Restate word for word the lines of the records below, starting at the line that contains "filter: 1B <= 100 -> none" and ending at the line that contains "Isaac Ortega | TotalKg: 335.66 -> 375.66", with both of those lines included and nothing else.
Records supplied below:
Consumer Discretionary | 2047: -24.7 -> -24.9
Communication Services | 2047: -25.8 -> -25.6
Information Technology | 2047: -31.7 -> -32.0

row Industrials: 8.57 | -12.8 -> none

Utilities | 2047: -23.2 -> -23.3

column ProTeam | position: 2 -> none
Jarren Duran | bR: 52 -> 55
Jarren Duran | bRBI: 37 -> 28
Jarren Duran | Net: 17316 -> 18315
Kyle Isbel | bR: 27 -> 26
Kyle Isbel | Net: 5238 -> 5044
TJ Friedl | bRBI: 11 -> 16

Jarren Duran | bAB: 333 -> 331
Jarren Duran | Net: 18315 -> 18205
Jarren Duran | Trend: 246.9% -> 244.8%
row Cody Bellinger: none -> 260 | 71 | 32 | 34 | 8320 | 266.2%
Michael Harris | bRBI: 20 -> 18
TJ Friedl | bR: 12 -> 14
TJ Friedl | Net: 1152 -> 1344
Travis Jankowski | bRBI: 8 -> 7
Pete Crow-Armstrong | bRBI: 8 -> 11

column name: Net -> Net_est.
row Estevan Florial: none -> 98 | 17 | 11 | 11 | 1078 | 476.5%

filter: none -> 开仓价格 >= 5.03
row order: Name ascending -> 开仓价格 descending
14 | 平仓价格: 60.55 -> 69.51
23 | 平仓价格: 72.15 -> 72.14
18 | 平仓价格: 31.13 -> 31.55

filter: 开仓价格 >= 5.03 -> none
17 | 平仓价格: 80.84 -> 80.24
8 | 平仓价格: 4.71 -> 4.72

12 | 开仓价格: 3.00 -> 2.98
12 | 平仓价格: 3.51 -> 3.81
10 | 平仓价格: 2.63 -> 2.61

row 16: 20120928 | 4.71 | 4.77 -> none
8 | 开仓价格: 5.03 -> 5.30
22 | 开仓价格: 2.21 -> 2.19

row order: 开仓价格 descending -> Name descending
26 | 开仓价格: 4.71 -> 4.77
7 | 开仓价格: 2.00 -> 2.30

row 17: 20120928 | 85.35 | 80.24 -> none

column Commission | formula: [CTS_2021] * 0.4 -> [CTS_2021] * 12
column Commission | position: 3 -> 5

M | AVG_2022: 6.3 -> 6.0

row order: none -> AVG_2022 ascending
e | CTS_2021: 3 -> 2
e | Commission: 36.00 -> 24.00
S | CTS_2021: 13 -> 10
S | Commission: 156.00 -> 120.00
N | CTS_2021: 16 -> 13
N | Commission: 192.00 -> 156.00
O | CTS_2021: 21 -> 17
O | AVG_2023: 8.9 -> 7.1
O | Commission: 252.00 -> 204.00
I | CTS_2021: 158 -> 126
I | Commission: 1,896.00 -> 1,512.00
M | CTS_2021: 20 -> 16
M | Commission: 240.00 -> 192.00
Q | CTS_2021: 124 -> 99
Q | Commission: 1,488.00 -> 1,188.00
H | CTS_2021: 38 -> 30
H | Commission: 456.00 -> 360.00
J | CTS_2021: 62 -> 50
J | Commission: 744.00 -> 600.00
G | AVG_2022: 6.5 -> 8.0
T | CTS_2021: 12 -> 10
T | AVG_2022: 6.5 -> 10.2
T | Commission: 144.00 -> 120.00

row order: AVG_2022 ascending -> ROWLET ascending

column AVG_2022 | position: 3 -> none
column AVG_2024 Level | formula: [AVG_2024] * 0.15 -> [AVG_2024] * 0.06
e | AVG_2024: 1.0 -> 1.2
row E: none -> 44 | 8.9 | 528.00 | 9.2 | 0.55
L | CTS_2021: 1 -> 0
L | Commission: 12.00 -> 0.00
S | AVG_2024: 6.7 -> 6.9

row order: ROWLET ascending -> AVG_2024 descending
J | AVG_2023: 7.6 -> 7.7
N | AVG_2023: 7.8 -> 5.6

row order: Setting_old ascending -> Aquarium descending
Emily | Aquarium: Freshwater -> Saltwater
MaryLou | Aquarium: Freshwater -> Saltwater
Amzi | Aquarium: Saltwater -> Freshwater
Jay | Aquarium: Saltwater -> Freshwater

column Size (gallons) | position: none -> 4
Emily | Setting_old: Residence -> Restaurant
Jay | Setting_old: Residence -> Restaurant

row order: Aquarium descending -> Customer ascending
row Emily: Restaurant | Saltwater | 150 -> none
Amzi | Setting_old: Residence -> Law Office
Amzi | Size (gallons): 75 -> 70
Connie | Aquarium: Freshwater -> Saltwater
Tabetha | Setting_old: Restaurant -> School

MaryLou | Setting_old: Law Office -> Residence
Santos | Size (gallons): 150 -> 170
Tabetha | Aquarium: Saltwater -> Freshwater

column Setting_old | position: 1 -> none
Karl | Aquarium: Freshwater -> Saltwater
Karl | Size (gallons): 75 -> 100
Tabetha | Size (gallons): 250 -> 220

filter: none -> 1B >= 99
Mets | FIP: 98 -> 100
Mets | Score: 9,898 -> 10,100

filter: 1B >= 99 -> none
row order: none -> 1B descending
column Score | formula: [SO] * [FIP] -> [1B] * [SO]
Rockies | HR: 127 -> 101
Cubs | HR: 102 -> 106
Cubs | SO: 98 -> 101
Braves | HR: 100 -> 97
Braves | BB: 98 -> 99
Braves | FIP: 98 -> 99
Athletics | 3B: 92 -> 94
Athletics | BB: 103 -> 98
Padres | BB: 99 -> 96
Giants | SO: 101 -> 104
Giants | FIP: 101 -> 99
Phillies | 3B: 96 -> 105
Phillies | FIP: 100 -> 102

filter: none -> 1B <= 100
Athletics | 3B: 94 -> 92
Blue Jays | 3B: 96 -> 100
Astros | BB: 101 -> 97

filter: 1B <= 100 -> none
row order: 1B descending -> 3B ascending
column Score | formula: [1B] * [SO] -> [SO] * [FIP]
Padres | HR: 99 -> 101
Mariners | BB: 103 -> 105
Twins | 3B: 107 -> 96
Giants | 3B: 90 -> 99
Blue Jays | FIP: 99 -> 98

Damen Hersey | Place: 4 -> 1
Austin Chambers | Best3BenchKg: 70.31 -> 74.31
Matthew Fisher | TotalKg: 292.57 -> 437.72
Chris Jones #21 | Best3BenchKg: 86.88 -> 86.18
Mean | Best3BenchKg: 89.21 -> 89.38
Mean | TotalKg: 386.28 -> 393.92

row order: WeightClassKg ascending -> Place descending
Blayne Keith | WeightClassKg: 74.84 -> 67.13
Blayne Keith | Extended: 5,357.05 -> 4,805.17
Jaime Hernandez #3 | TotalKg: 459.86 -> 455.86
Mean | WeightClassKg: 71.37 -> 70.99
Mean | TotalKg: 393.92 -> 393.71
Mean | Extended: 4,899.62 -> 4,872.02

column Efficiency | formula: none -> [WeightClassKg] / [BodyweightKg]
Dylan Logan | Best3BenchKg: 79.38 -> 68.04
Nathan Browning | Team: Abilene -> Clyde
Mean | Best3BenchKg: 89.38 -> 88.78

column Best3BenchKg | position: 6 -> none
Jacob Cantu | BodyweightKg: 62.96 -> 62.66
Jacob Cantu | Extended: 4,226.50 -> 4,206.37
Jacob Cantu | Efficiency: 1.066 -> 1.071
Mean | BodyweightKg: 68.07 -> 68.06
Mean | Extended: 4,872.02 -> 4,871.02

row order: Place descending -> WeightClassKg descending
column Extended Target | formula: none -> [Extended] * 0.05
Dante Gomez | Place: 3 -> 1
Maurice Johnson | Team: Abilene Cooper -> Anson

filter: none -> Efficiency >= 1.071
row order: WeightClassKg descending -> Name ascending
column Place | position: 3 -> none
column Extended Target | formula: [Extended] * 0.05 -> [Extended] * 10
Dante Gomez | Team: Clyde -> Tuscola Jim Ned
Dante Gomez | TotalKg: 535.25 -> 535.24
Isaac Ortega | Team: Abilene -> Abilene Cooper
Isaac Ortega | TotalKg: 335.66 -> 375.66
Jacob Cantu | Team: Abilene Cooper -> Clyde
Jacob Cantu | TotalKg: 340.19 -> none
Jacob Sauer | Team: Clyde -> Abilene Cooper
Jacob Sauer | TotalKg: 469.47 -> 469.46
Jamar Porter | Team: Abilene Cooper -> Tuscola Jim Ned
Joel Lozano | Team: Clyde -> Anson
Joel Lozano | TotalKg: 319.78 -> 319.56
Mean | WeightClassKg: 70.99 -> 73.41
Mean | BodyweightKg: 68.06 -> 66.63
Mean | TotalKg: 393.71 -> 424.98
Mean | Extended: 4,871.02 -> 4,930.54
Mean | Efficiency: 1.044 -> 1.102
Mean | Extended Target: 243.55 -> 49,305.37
End of Records supplied.
▶ _Result for this task_
filter: 1B <= 100 -> none
row order: 1B descending -> 3B ascending
column Score | formula: [1B] * [SO] -> [SO] * [FIP]
Padres | HR: 99 -> 101
Mariners | BB: 103 -> 105
Twins | 3B: 107 -> 96
Giants | 3B: 90 -> 99
Blue Jays | FIP: 99 -> 98

Damen Hersey | Place: 4 -> 1
Austin Chambers | Best3BenchKg: 70.31 -> 74.31
Matthew Fisher | TotalKg: 292.57 -> 437.72
Chris Jones #21 | Best3BenchKg: 86.88 -> 86.18
Mean | Best3BenchKg: 89.21 -> 89.38
Mean | TotalKg: 386.28 -> 393.92

row order: WeightClassKg ascending -> Place descending
Blayne Keith | WeightClassKg: 74.84 -> 67.13
Blayne Keith | Extended: 5,357.05 -> 4,805.17
Jaime Hernandez #3 | TotalKg: 459.86 -> 455.86
Mean | WeightClassKg: 71.37 -> 70.99
Mean | TotalKg: 393.92 -> 393.71
Mean | Extended: 4,899.62 -> 4,872.02

column Efficiency | formula: none -> [WeightClassKg] / [BodyweightKg]
Dylan Logan | Best3BenchKg: 79.38 -> 68.04
Nathan Browning | Team: Abilene -> Clyde
Mean | Best3BenchKg: 89.38 -> 88.78

column Best3BenchKg | position: 6 -> none
Jacob Cantu | BodyweightKg: 62.96 -> 62.66
Jacob Cantu | Extended: 4,226.50 -> 4,206.37
Jacob Cantu | Efficiency: 1.066 -> 1.071
Mean | BodyweightKg: 68.07 -> 68.06
Mean | Extended: 4,872.02 -> 4,871.02

row order: Place descending -> WeightClassKg descending
column Extended Target | formula: none -> [Extended] * 0.05
Dante Gomez | Place: 3 -> 1
Maurice Johnson | Team: Abilene Cooper -> Anson

filter: none -> Efficiency >= 1.071
row order: WeightClassKg descending -> Name ascending
column Place | position: 3 -> none
column Extended Target | formula: [Extended] * 0.05 -> [Extended] * 10
Dante Gomez | Team: Clyde -> Tuscola Jim Ned
Dante Gomez | TotalKg: 535.25 -> 535.24
Isaac Ortega | Team: Abilene -> Abilene Cooper
Isaac Ortega | TotalKg: 335.66 -> 375.66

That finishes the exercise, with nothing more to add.